Por Renato Moura
Tomou posse o Governo da República, de maioria absoluta. Antes foram poucos e de má memória.
Discursos solenes – de quem confere a posse, ou é empossado – não evitam que maioria absoluta vire poder absoluto. Só as práticas – de exercício ou vigilância – confirmam ou destroem declarações.
O Presidente da República levou o poder socialista ao colo até à maioria absoluta: fica agora politicamente limitado. Tecer um caderno de encargos, torcer a Constituição, considerar o Primeiro-ministro como eleito, ou exigir-lhe cumprimento da legislatura, não amarram António Costa. Dizer tudo e o seu contrário faz perder força de contrapeso.

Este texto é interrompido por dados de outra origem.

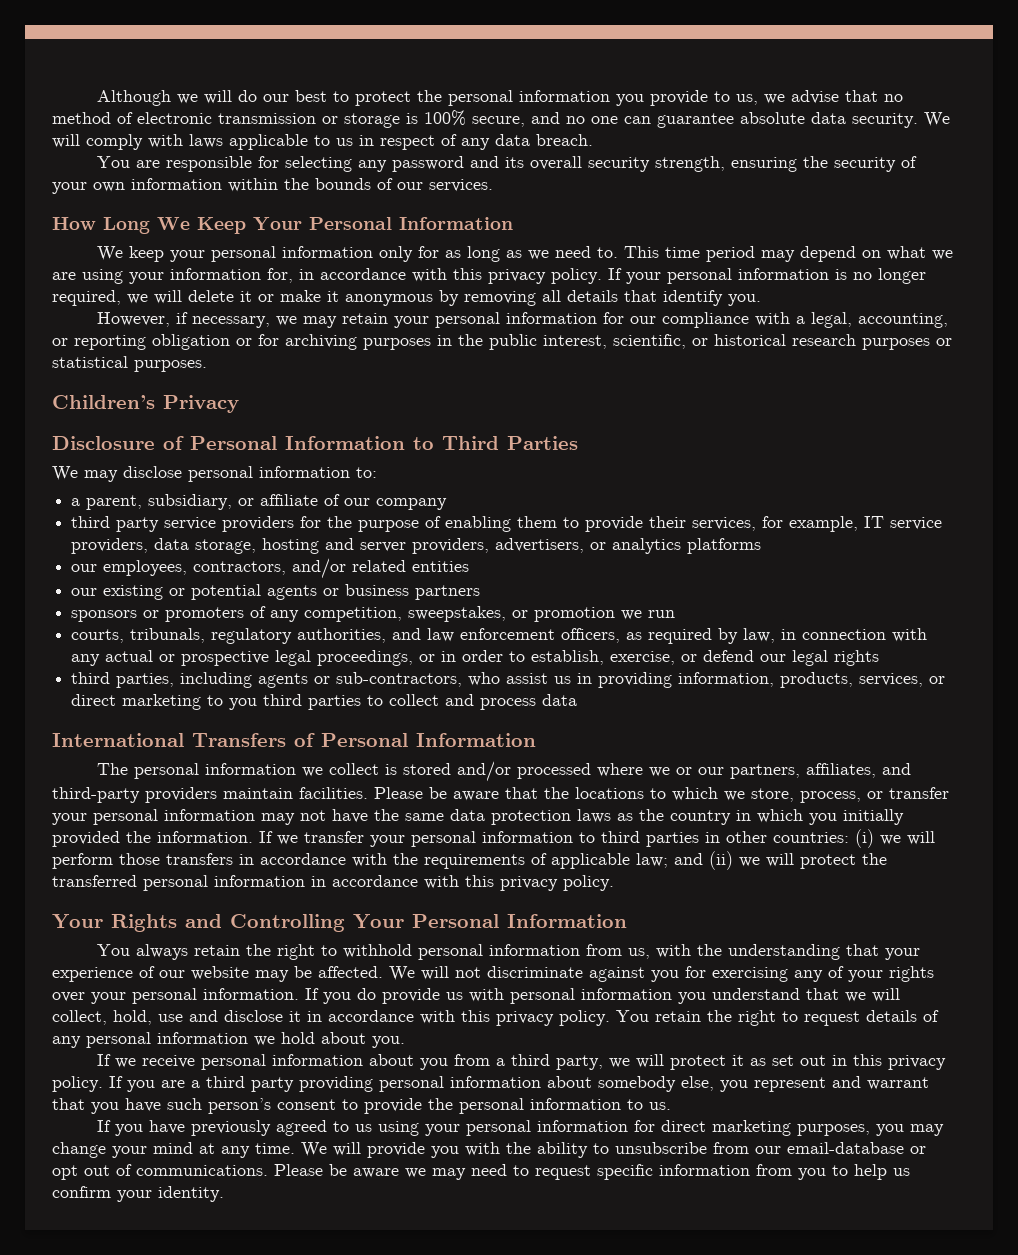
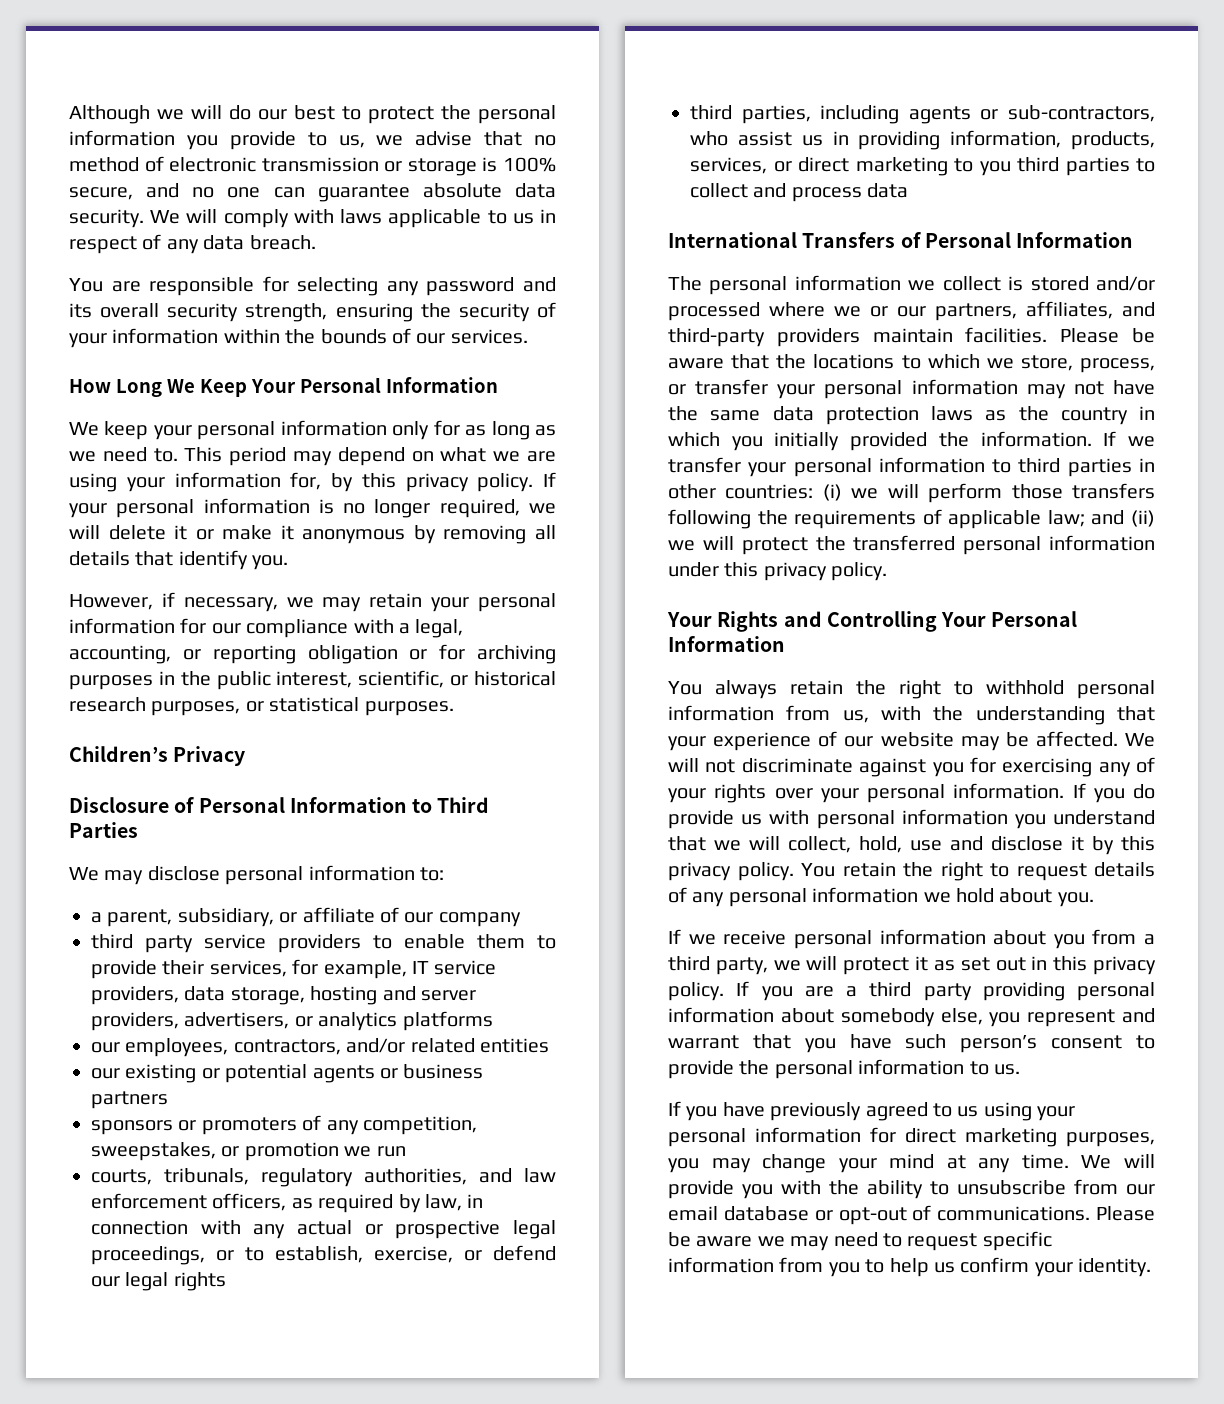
[93,182,125,192] own -> (107, 340) none
[665,247,701,258] time -> (223, 454) none
[299,268,447,282] in accordance with -> [331,473,353,492] by
[862,338,930,350] purposes -> [151,701,241,716] purposes,
[300,516,512,532] for the purpose of enabling -> [373,934,465,949] to enable
[441,650,504,662] in order -> (234, 1255) none
[239,853,387,867] in accordance with -> [668,509,751,529] following
[311,875,459,889] in accordance with -> [668,562,719,577] under
[307,1010,455,1024] in accordance with -> [1092,836,1114,855] by
[787,1142,926,1154] [52,1165,110,1180] email-database or opt out -> [668,1206,907,1225] email database or opt-out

António Costa, agora tal como em campanha, regozija-se do trabalho dos seus governos. Comprazendo-se com tão pouco, o que esperar? Horror às sempre adiadas e imprescindíveis reformas: na saúde, na justiça, na administração pública, no sistema fiscal, no real combate às desigualdades. Sem se vislumbrarem propostas concretas para o desenvolvimento e o progresso económico; para suster a inflacção; para reduzir a dívida externa. Prosseguir o caminho tortuoso, remendar em vez de construir, é a continuação da corrida acelerada para a cauda da Europa!

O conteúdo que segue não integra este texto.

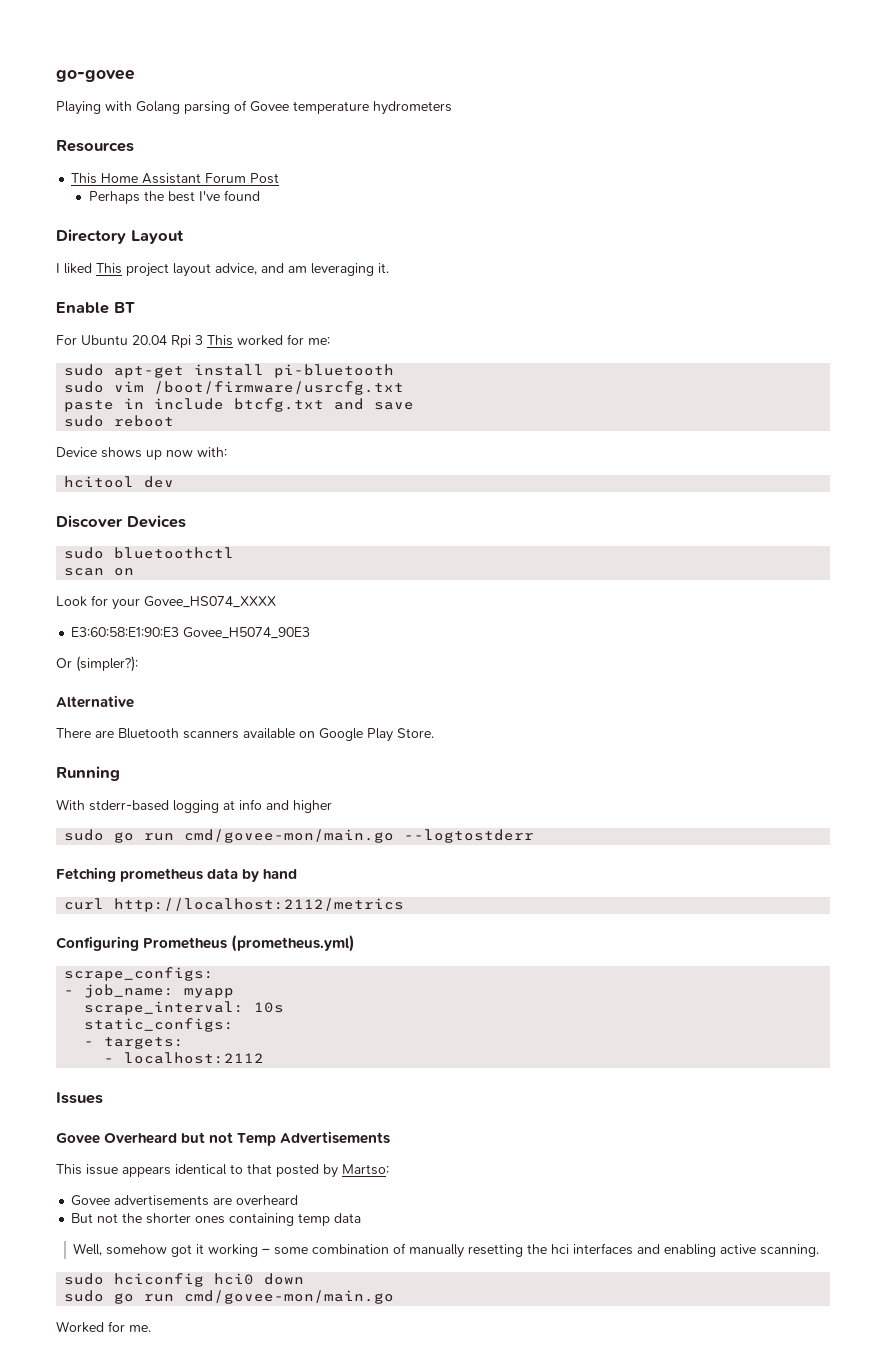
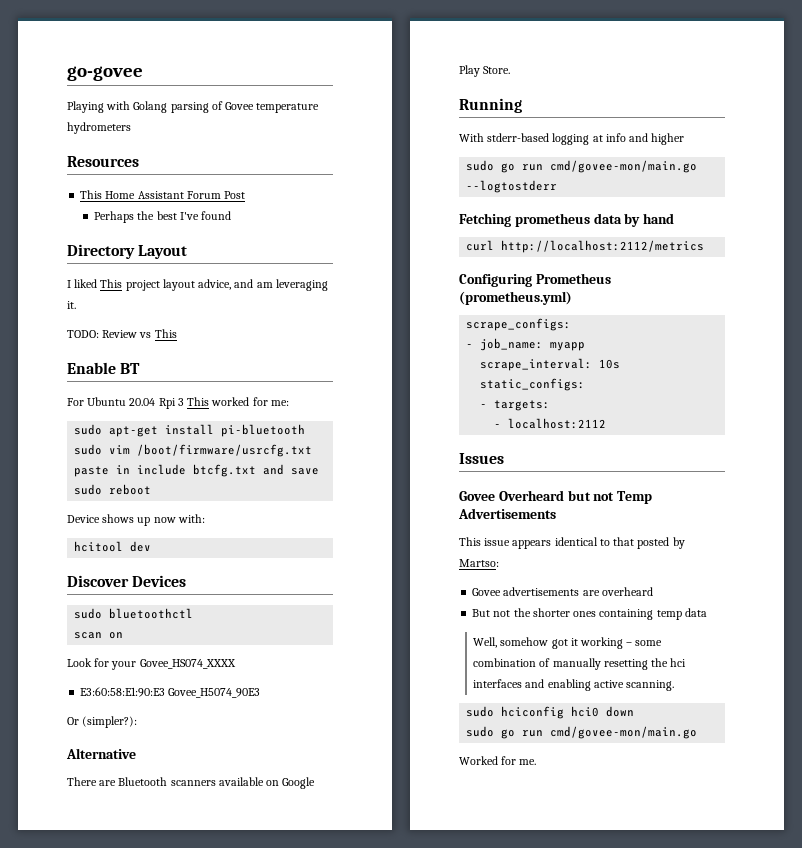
(389, 268) none -> [67,329,177,338] // TODO: Review vs This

Que valor dar ao anúncio do Primeiro-ministro, de diálogo com forças políticas, organizações empresariais e sociais? Atente-se como este Primeiro-ministro nem preza o diálogo interno. Anuncia já um programa de governo e um orçamento prontos, quando acabam de tomar posse novos ministros e secretários de estado! Que lhes resta senão a aprovação formal?! Ou, como num criticado passado, estes ministros também serão meros ajudantes?! Para que vale a qualidade dos governantes, se o Conselho de Ministros não for um órgão de discussão política, de contrabalanço, de estabelecimento de equilíbrios? Para evitar a repetição de incómodos do passado, até o Ministro das Finanças desceu, como nunca, na hierarquia. Não haverá contrapesos indispensáveis no seio do Governo, perante a concentração de poder no topo, com os ministros em falsa coesão, conformados a dobrar a cerviz perante o homem que Marcelo elevou à categoria de herói eleitoral!
Pudera a Assembleia da República ser o contrapeso. Mas das maiorias não há coragem. E às oposições tem faltado alternativa e abundado inacção. As organizações dos parceiros sociais também podem ser contrapesos. E a comunicação social se livre e independente.
Mas não podem os cidadãos deixar por mãos alheias o seu poder e o seu dever moral de intervir. É que, sem contrapesos, o poder é absoluto.